Structured diff data
☆ ☆ ☆ ☆ ☆ ☆ ☆

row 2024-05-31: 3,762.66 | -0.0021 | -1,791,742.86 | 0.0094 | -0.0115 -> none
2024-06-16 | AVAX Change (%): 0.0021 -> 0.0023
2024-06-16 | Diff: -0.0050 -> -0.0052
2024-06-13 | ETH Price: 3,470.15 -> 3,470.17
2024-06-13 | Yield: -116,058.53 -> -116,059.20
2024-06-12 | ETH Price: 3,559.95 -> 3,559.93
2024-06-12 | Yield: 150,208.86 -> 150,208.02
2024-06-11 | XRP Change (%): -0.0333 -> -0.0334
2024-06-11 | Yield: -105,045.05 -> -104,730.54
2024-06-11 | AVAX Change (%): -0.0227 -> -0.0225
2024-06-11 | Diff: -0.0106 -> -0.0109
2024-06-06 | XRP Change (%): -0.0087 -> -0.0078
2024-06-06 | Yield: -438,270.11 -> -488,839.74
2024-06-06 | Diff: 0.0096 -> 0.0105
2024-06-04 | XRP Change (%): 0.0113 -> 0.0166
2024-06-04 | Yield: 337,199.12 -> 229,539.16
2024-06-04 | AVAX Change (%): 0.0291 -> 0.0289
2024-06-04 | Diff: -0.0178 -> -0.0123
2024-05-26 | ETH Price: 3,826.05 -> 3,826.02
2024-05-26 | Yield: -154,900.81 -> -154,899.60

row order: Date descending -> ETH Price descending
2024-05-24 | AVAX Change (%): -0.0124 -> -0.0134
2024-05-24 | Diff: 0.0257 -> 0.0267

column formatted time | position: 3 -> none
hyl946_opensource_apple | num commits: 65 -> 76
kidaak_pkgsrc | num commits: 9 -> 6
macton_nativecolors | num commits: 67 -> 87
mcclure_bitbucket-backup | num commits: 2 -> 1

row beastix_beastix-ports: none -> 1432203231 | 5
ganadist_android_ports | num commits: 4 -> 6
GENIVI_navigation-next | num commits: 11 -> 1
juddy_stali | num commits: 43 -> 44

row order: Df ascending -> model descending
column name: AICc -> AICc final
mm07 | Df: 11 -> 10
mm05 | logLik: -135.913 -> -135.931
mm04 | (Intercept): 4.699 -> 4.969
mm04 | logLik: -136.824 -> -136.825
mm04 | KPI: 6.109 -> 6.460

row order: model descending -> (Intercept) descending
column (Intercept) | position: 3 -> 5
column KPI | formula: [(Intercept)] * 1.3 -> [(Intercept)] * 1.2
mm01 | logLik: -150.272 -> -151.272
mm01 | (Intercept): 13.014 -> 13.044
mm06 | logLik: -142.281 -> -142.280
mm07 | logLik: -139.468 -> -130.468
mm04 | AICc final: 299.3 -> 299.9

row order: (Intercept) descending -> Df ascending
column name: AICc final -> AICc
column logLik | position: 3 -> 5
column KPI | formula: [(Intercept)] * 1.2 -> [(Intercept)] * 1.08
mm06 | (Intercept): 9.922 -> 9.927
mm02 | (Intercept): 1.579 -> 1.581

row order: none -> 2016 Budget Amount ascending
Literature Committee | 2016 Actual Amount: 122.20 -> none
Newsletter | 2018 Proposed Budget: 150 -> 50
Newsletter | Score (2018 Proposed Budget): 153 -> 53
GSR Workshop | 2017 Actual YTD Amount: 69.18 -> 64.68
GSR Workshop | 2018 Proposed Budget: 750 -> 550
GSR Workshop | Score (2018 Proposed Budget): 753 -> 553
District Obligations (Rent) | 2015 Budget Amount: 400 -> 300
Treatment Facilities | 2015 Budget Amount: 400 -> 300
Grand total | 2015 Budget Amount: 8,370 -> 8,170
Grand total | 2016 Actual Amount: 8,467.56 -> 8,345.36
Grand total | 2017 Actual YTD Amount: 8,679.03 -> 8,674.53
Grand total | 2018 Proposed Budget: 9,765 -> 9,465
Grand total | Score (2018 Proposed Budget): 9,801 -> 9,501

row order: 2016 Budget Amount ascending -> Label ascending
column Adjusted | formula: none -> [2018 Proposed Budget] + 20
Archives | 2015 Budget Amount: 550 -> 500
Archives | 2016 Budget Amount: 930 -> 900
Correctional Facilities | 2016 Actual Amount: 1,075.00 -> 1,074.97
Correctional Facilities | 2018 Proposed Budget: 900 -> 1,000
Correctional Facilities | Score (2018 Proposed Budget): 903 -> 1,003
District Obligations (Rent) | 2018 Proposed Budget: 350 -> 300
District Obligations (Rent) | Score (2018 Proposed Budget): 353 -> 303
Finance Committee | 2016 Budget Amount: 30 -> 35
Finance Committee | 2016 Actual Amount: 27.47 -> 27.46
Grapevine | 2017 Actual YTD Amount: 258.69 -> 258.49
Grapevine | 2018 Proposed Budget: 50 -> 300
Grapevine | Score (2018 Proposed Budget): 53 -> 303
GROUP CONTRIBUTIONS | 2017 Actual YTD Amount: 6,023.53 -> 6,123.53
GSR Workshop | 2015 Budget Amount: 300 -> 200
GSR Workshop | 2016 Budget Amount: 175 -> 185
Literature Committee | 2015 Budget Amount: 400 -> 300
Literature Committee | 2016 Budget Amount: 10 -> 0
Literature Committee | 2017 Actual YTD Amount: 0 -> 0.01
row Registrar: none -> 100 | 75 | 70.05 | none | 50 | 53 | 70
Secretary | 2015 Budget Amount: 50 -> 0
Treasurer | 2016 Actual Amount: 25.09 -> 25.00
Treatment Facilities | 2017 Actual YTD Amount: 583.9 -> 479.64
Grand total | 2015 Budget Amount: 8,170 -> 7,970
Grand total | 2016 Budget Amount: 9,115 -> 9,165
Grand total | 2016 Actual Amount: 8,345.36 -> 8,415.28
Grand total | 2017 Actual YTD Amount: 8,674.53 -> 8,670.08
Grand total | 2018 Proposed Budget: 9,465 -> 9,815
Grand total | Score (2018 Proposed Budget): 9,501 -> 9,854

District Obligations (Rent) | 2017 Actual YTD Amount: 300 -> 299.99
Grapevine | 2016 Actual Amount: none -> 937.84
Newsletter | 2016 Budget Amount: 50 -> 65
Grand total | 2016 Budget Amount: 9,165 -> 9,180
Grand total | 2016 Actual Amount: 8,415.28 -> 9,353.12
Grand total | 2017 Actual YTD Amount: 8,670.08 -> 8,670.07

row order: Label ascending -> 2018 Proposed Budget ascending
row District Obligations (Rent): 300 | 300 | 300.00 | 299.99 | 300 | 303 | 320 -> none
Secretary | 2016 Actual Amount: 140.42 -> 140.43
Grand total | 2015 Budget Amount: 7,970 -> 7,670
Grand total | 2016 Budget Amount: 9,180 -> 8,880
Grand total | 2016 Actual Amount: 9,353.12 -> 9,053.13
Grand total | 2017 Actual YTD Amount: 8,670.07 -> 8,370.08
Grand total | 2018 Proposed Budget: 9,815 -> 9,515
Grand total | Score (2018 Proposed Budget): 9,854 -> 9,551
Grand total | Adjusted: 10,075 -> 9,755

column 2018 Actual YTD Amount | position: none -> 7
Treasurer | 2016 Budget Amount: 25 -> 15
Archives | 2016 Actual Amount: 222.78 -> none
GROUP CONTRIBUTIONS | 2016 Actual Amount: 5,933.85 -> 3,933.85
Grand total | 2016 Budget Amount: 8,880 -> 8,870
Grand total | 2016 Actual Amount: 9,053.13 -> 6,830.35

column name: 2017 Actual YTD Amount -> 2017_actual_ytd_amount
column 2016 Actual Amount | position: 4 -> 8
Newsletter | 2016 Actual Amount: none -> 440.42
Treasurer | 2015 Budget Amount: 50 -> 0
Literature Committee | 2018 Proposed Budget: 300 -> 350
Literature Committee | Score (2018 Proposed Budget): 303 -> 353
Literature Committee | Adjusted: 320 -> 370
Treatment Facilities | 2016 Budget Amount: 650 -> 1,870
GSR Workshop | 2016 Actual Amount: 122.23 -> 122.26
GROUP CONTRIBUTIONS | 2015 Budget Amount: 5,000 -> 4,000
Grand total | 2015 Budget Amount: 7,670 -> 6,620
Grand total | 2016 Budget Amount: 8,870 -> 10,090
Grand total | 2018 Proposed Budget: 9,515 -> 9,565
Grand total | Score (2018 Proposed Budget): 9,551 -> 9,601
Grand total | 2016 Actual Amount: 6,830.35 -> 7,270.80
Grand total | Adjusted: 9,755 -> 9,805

☆ ☆ ☆ ☆ ☆ ☆ ☆

*Work item:*
Of the entries above, transcribe exactly those lines that fall between the line containing "GSR Workshop | 2018" and the line containing "Grand total | 2016 Actual Amount: 8,467.56", together with those two lines.

*Written solution:*
GSR Workshop | 2018 Proposed Budget: 750 -> 550
GSR Workshop | Score (2018 Proposed Budget): 753 -> 553
District Obligations (Rent) | 2015 Budget Amount: 400 -> 300
Treatment Facilities | 2015 Budget Amount: 400 -> 300
Grand total | 2015 Budget Amount: 8,370 -> 8,170
Grand total | 2016 Actual Amount: 8,467.56 -> 8,345.36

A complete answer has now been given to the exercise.